Resta, por fim, uma palavra sobre os personagens
roseanos. Creio que raros autores criaram tão vasto rol de personagens como
Rosa, todos bem individualizados e coerentes. Pelo que me lembro, talvez
Balzac e Shakespeare. Quem leu o “Grande Sertão” não esquecerá jamais de
Riobaldo Tatarana ou Urutu Branco, personagem central e narrador da
história, espécie de jagunço-filósofo, como não esquecerá de Diadorim, com
seus olhos verdes e certo “donaire” feminino, por quem um Riobaldo abismado
sente bem mais que o gostar comum do amigo e que guarda um segredo que só a
morte revelará.

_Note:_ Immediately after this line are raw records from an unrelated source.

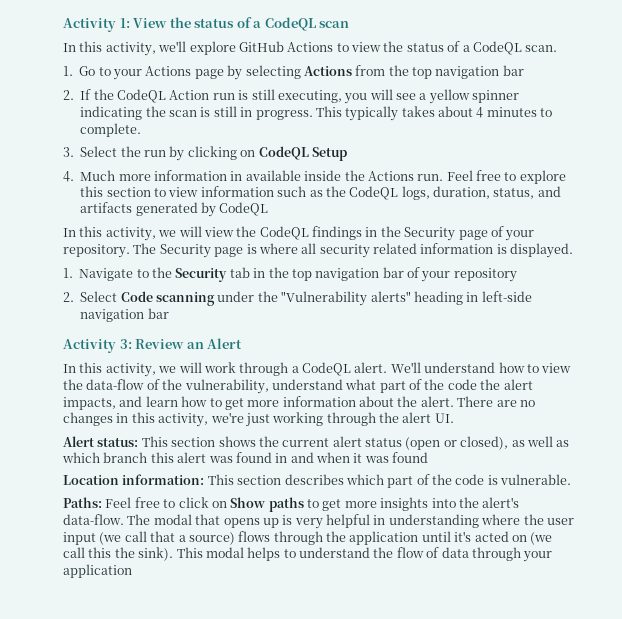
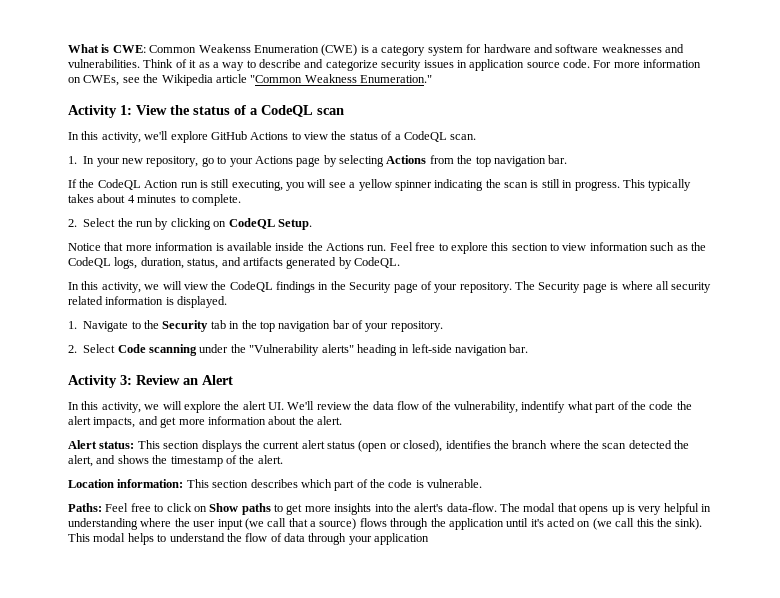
+ What is CWE: Common Weakenss Enumeration (CWE) is a category system for hardware and software weaknesses and vulnerabilities. Think of it as a way to describe and categorize security issues in application source code. For more information on CWEs, see the Wikipedia article "Common Weakness Enumeration."
- 1. Go to your Actions page by selecting Actions from the top navigation bar
- 2. If the CodeQL Action run is still executing, you will see a yellow spinner indicating the scan is still in progress.
+ 1. In your new repository, go to your Actions page by selecting Actions from the top navigation bar.
+ If the CodeQL Action run is still executing, you will see a yellow spinner indicating the scan is still in progress.
- 3. Select the run by clicking on CodeQL Setup
- 4. Much more information in available inside the Actions run.
+ 2. Select the run by clicking on CodeQL Setup.
+ Notice that more information is available inside the Actions run.
- Feel free to explore this section to view information such as the CodeQL logs, duration, status, and artifacts generated by CodeQL
+ Feel free to explore this section to view information such as the CodeQL logs, duration, status, and artifacts generated by CodeQL.
- 1. Navigate to the Security tab in the top navigation bar of your repository
+ 1. Navigate to the Security tab in the top navigation bar of your repository.
- 2. Select Code scanning under the "Vulnerability alerts" heading in left-side navigation bar
+ 2. Select Code scanning under the "Vulnerability alerts" heading in left-side navigation bar.
- In this activity, we will work through a CodeQL alert. We'll understand how to view the data-flow of the vulnerability, understand what part of the code the alert impacts, and learn how to get more information about the alert. There are no changes in this activity, we're just working through the alert UI.
+ In this activity, we will explore the alert UI. We'll review the data flow of the vulnerability, indentify what part of the code the alert impacts, and get more information about the alert.
- Alert status: This section shows the current alert status (open or closed), as well as which branch this alert was found in and when it was found
+ Alert status: This section displays the current alert status (open or closed), identifies the branch where the scan detected the alert, and shows the timestamp of the alert.

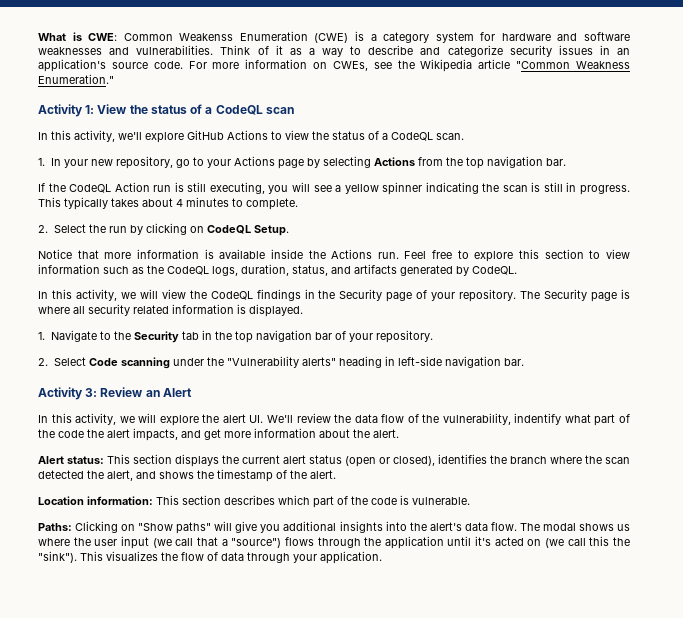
- Think of it as a way to describe and categorize security issues in application source code.
+ Think of it as a way to describe and categorize security issues in an application's source code.
- Paths: Feel free to click on Show paths to get more insights into the alert's data-flow. The modal that opens up is very helpful in understanding where the user input (we call that a source) flows through the application until it's acted on (we call this the sink). This modal helps to understand the flow of data through your application
+ Paths: Clicking on "Show paths" will give you additional insights into the alert's data flow. The modal shows us where the user input (we call that a "source") flows through the application until it's acted on (we call this the "sink"). This visualizes the flow of data through your application.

E a figura incrível de José Rebelo Adro Antunes, o temível
Zé Bebelo, chefe de verdadeiro exército com o qual pretendia extinguir a
bandidagem no sertão e preferia ser apenas cidadão e candidato? E o inimigo
maior, Hermógenes Saranhó Rodrigues Felipes, cujo nome já saiu até em
jornal? E outros, muitos outros que se cruzam e entrecruzam nas longas
páginas do romance, alguns passageiros e fugazes, outros deixando marcas
indeléveis na memória do leitor.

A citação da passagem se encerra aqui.